Does Set, with union, form a monoidal category? I hope this question is not too naive. Is it possible to think of $\text{Set}$ (or some significant full subcategory of it) as a monoidal category with set theoretic union as the tensor product ($A \otimes B = A \cup B$), and the unit object as the empty set ?
 A: Suppose $\mathbf {Set}$ was a monoidal category with tensor given by union. Generally, in any monoidal category, the tensor product is invariant under isomorphisms in the sense that $X\cong Y$ and $U\cong V$ implies $X\otimes U \cong Y\otimes V$. However, if you interpret that in $\mathbf {Set}$ as above, and take $X=U$, say a one-point set $\{a\}$, and $Y=\{b\}$, $V=\{c\}$ two other one-point sets, then they are all isomorphic but $X\otimes U=\{a\}$ while $Y\otimes V=\{b,c\}$. This shows it is rather hopeless to hope for the union to be a tensor product for any $\mathbf {Set}$-like category. To avoid the obstruction above you would have to either have severely non-isomorphic objects become isomorphic, or for highly isomorphic objects to become non-isomorphic.

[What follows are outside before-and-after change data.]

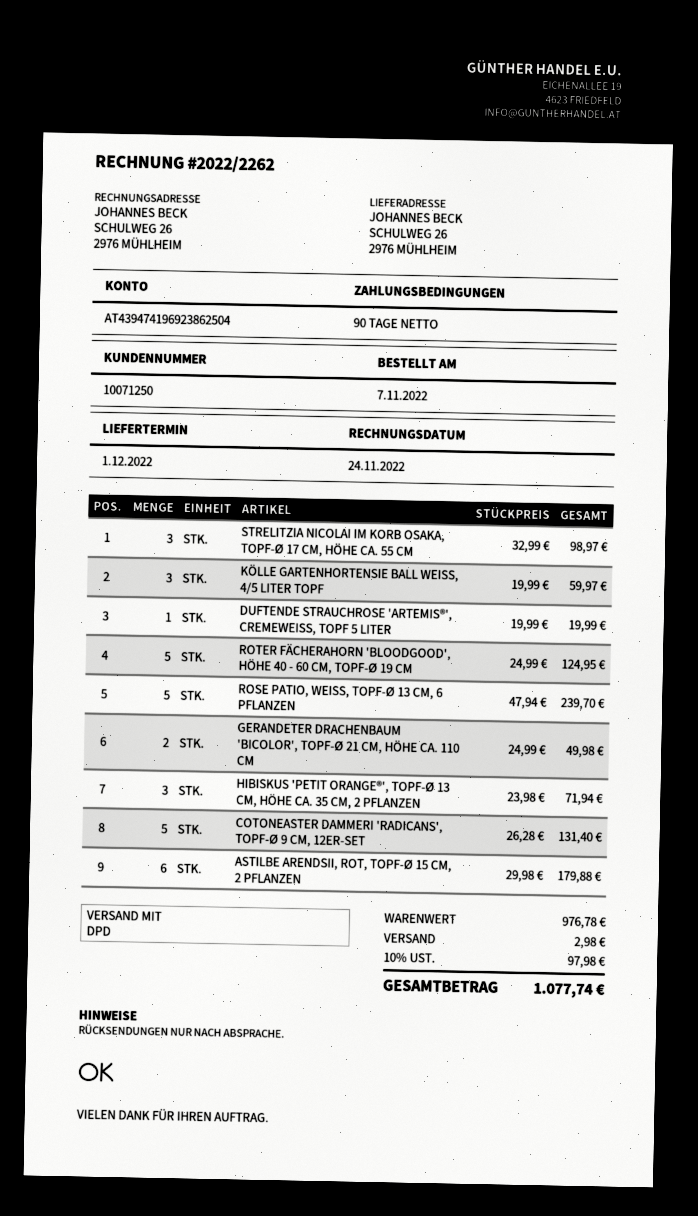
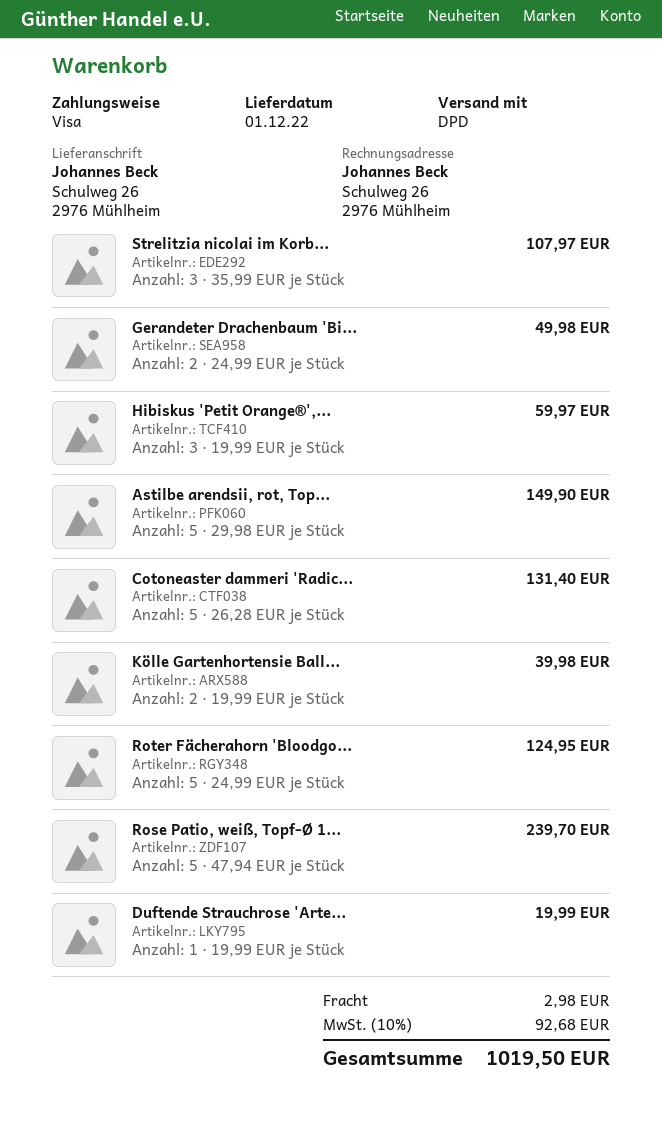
STRELITZIA NICOLAI IM KORB OSAKA, TOPF-Ø 17 CM, HÖHE CA. 55 CM: 3 x 32.99 = 98.97 -> 3 x 35.99 = 107.97
KÖLLE GARTENHORTENSIE BALL WEISS, 4/5 LITER TOPF: 3 x 19.99 = 59.97 -> 2 x 19.99 = 39.98
HIBISKUS 'PETIT ORANGE®', TOPF-Ø 13 CM, HÖHE CA. 35 CM, 2 PFLANZEN: 3 x 23.98 = 71.94 -> 3 x 19.99 = 59.97
ASTILBE ARENDSII, ROT, TOPF-Ø 15 CM, 2 PFLANZEN: 6 x 29.98 = 179.88 -> 5 x 29.98 = 149.90
tax: 10% = 97.98 -> 10% = 92.68
total: 1077.74 -> 1019.50

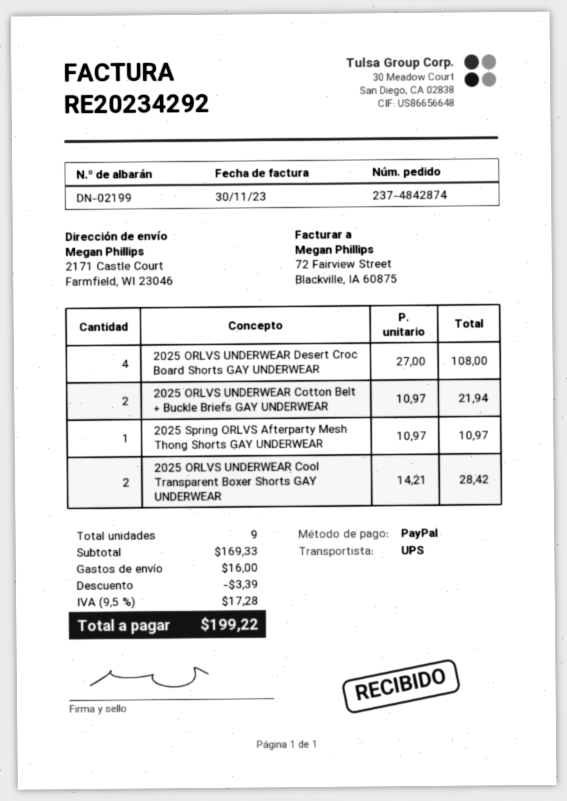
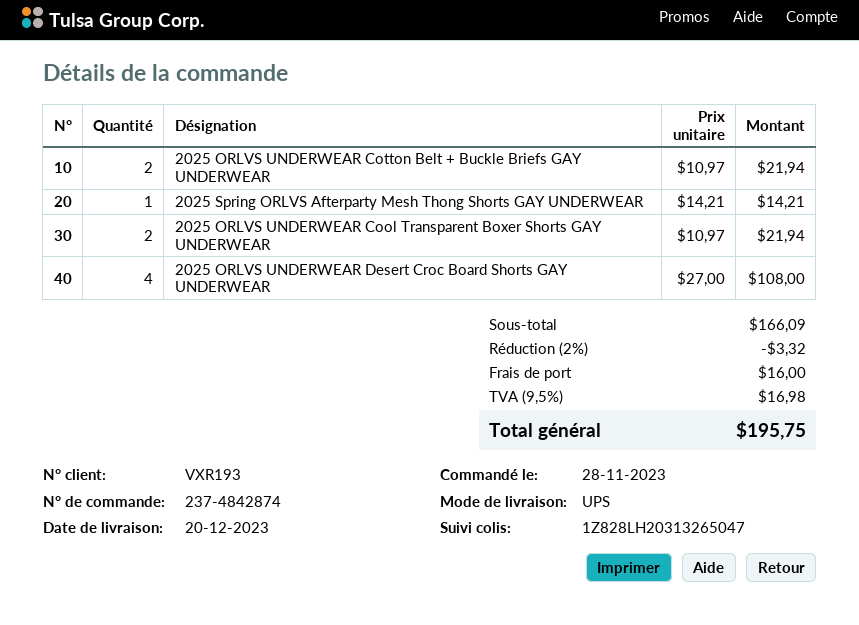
2025 Spring ORLVS Afterparty Mesh Thong Shorts GAY UNDERWEAR: 1 x 10.97 = 10.97 -> 1 x 14.21 = 14.21
2025 ORLVS UNDERWEAR Cool Transparent Boxer Shorts GAY UNDERWEAR: 2 x 14.21 = 28.42 -> 2 x 10.97 = 21.94
subtotal: 169.33 -> 166.09
discount: 3.39 -> 3.32
tax: 9.5% = 17.28 -> 9.5% = 16.98
total: 199.22 -> 195.75

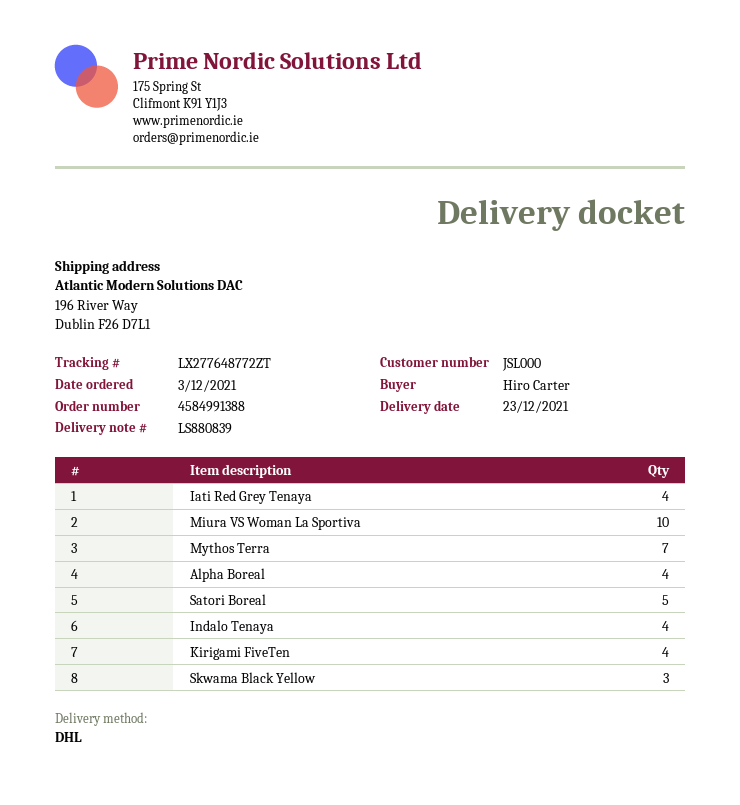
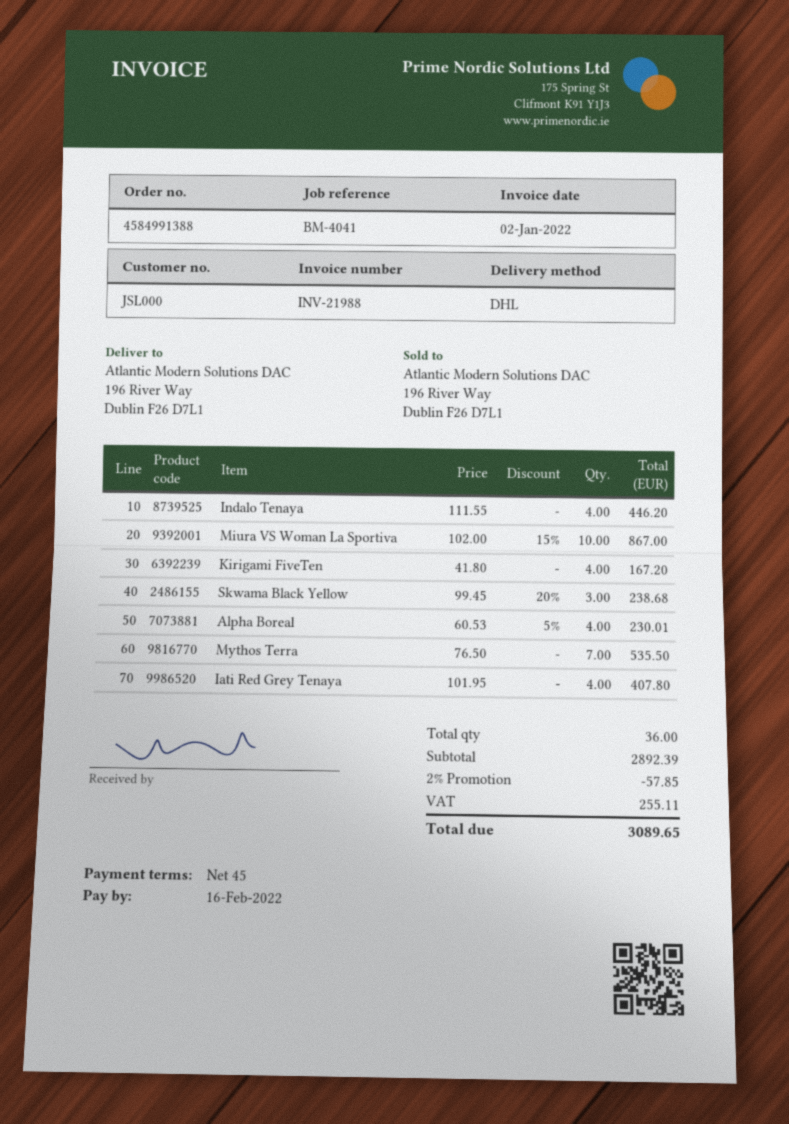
Satori Boreal: 5 -> none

What is certainly true is that with disjoint union the category $\mathbf {Set}$ is monoidal. This is true in general for any category with finite coproducts. Another aspect of interest here is that for any fixed set $S$, within the category $\mathcal P(S)$, the lattice of subsets of $S$, union is the categorical coproduct, and thus serves as a tensor product in $\mathcal P(S)$. However, the structure of $\mathcal P(S)$ as a boolean algebra is much more precise than the mere existence of this monoidal structure.